Монах дернул головой, отвергая.
– Бежать от этого надо, Феофан, – взволнованно убеждал он. – Без оглядки бежать, как из Содома, в иную сторону.
– Да я ли не пытался?! – полыхнул Гречин. – Плоть праведников и святых преображал, прозрачною делал, молниями света пронзал! Грешников потрясал! Что толку? Как был сам обросший шерстью, тем и остаюсь. Не достаю я рукой до неба, – разразился он едкою досадой, – руки коротки. От земли не убежишь, Андрюшка. Прах есмь, из праха сотворен и в прахе оживотворенном красоту искать обречен. Вот удел человечий – в земной красоте утешенье обретать. В бабе любой, хоть бы и деревенской, в лилиях полевых, в раю лазоревом на острову… Вот это – не сгорит. А все твои Спасы и Богородицы, деисусы все огонь татарский пожрет. А не татарский, так свой, когда князь на князя и холоп на холопа. Не озаришь ты, Андрей, мира нездешним светом, хоть бы и все воинство ангельское за тобой со светильниками стояло. Хоть бы и Бог тебя лампадой своей соделал!..
Старый изограф, задохнувшись, рухнул на лавку, схватился за грудь. Андрей застыл, потрясенный и устрашенный.
– Как дерзну… такое помыслить, Феофан? – с запинкой проговорил он. – Сам Сергий, как свеча всем светивший, от учеников ближайших таился! Лишь по благодати иные узрели, как он огнем причащается и как ангел светозарный в алтаре с ним служит… Мне ли, убогому, лампадой после него быть?!
Андрей пал перед Гречином на колени и в порыве покрыл сухую длань старика поцелуями.
– Прости меня, Феофан, прости ради Бога!..
Гречин в изумлении вырвал руку, толкнул монаха.
– За что мне тебя прощать, Андрюшка?
– За то, что кажусь тебе чистым. Что меня считают лучшим, в иконописи тебя превзошедшим! – надрывался инок. – За то, что во грех тебя ввожу.
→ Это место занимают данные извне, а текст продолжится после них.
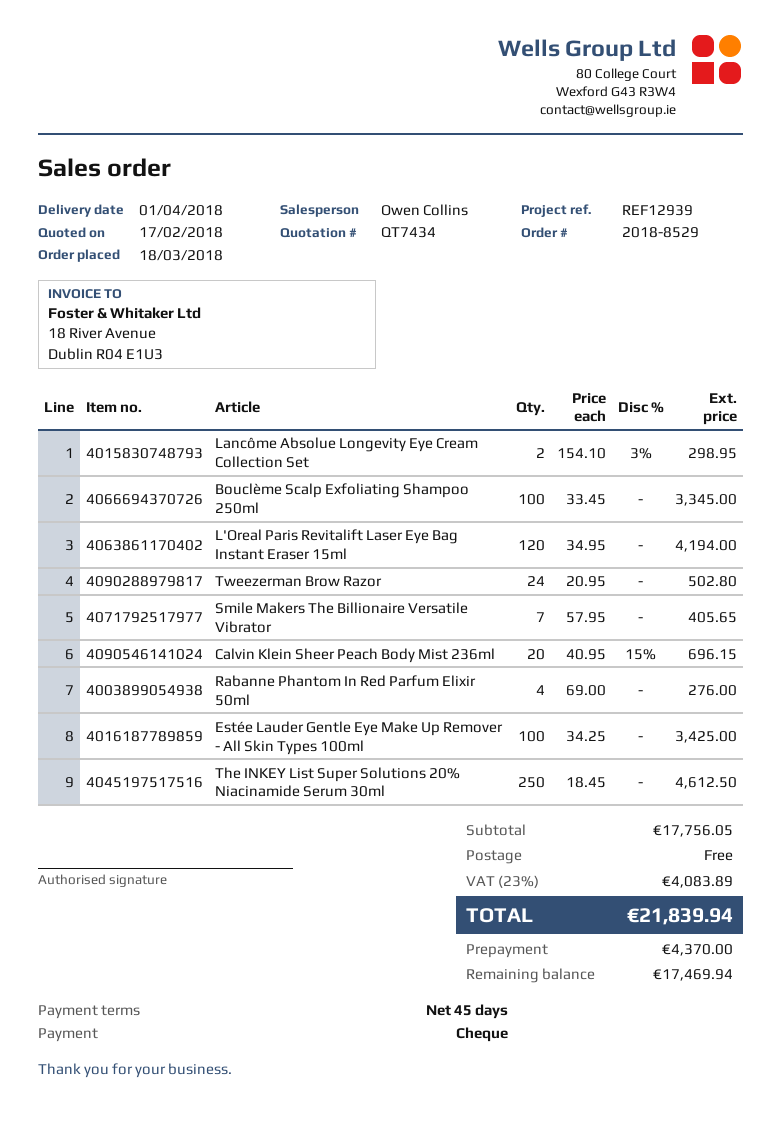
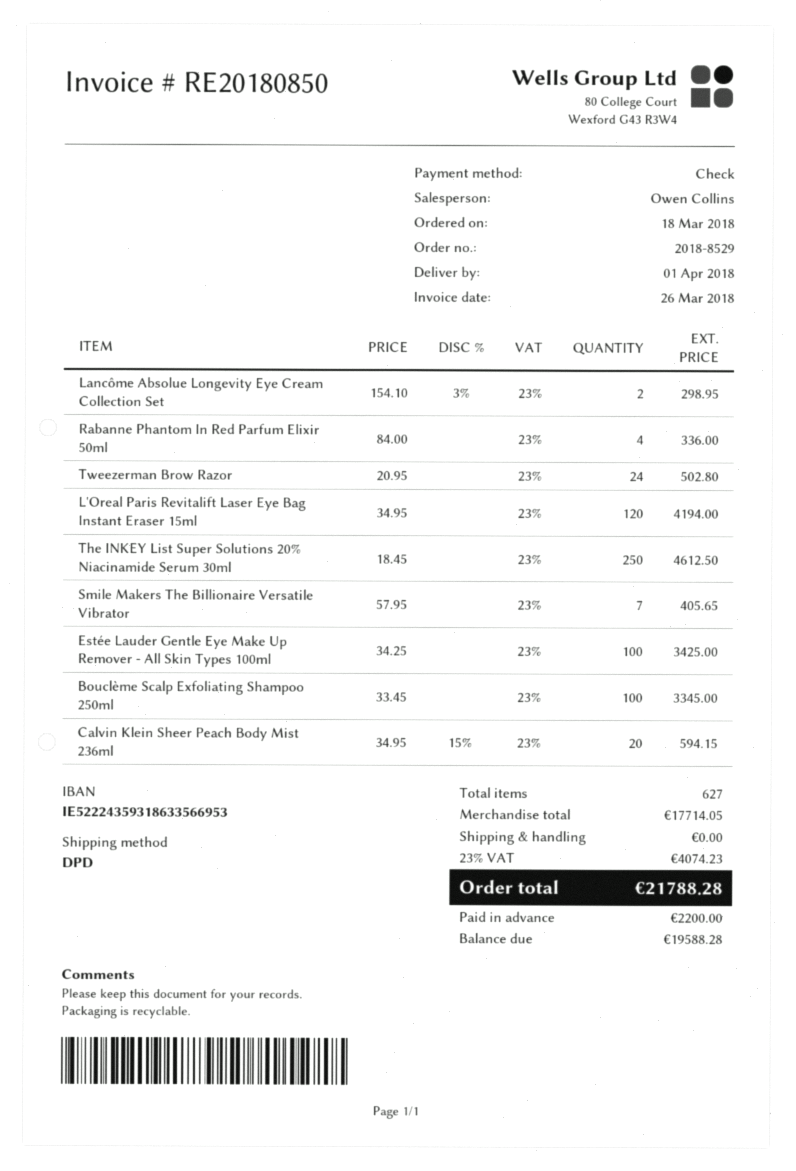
Calvin Klein Sheer Peach Body Mist 236ml: 20 x 40.95 - 15% = 696.15 -> 20 x 34.95 - 15% = 594.15
Rabanne Phantom In Red Parfum Elixir 50ml: 4 x 69.00 = 276.00 -> 4 x 84.00 = 336.00
subtotal: 17756.05 -> 17714.05
tax: 23% = 4083.89 -> 23% = 4074.23
total: 21839.94 -> 21788.28
deposit: 4370.00 -> 2200.00
balance: 17469.94 -> 19588.28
Что с Руси бежать хочешь. Останься, Феофан, не ходи никуда. Лучше я уйду, а ты останься. В затвор уйду, в леса костромские, вологодские. Не услышишь обо мне никогда более…
Старик в гневе поднялся:
– Не юродствуй, Андрей! Встань немедля!
Монах покорно исполнил веление. Гречин опасливо отошел от него.
– Да и куда ты уйдешь, – проговорил он, взглядывая растерянно. – Чего удумал-то. И князь тебя не отпустит… Чего удумало твое художество. Ишь, в затвор захотел. Ты мне это брось, Андрюшка. Такие помыслы… Брось. Никуда я еще не иду. Так только, совета у тебя спросил. А ты, дурная голова… э-эх… – будто пристыдил он бывшего ученика и тут же, без перехода, осведомился: – Как деисус-то пишешь? Как в Благовещенском иль иначе? Слыхал я, во Владимире ты с Данилой своим учудил иконостас преизобильный. Хотел было съездить, посмотреть. Да все недосуг.
– Приходи, Феофан, на владычный двор, – высушивая ладонью повлажневшие глаза, ответил счастливый Андрей. – Сам все увидишь.
– Ну уж нет, – отмахнулся Гречин. – Чего буду под руку тебе лезть. Окончишь – тогда приду… Ну иди, иди уже, Андрюшка. Загостился у меня, – начал он ворчать. – Чай, монахам неполезно в мирских хоромах засиживаться.
– Храни тя Бог, Феофан!
Покинув хоромы и княжий двор, иконник в смятенных чувствах побрел по узким улицам Городка, меж боярских усадеб, мимо чеканного двора, житного, подворья Саввина монастыря. Дошел до крепостного вала, выложенного изнутри по глине крупными гладкими камнями для легкого всхода на гребень, под стену. Зашагал вдоль, по тесной тропке меж дворовыми тынами и валом. Где-то впереди стучали топоры и молотки.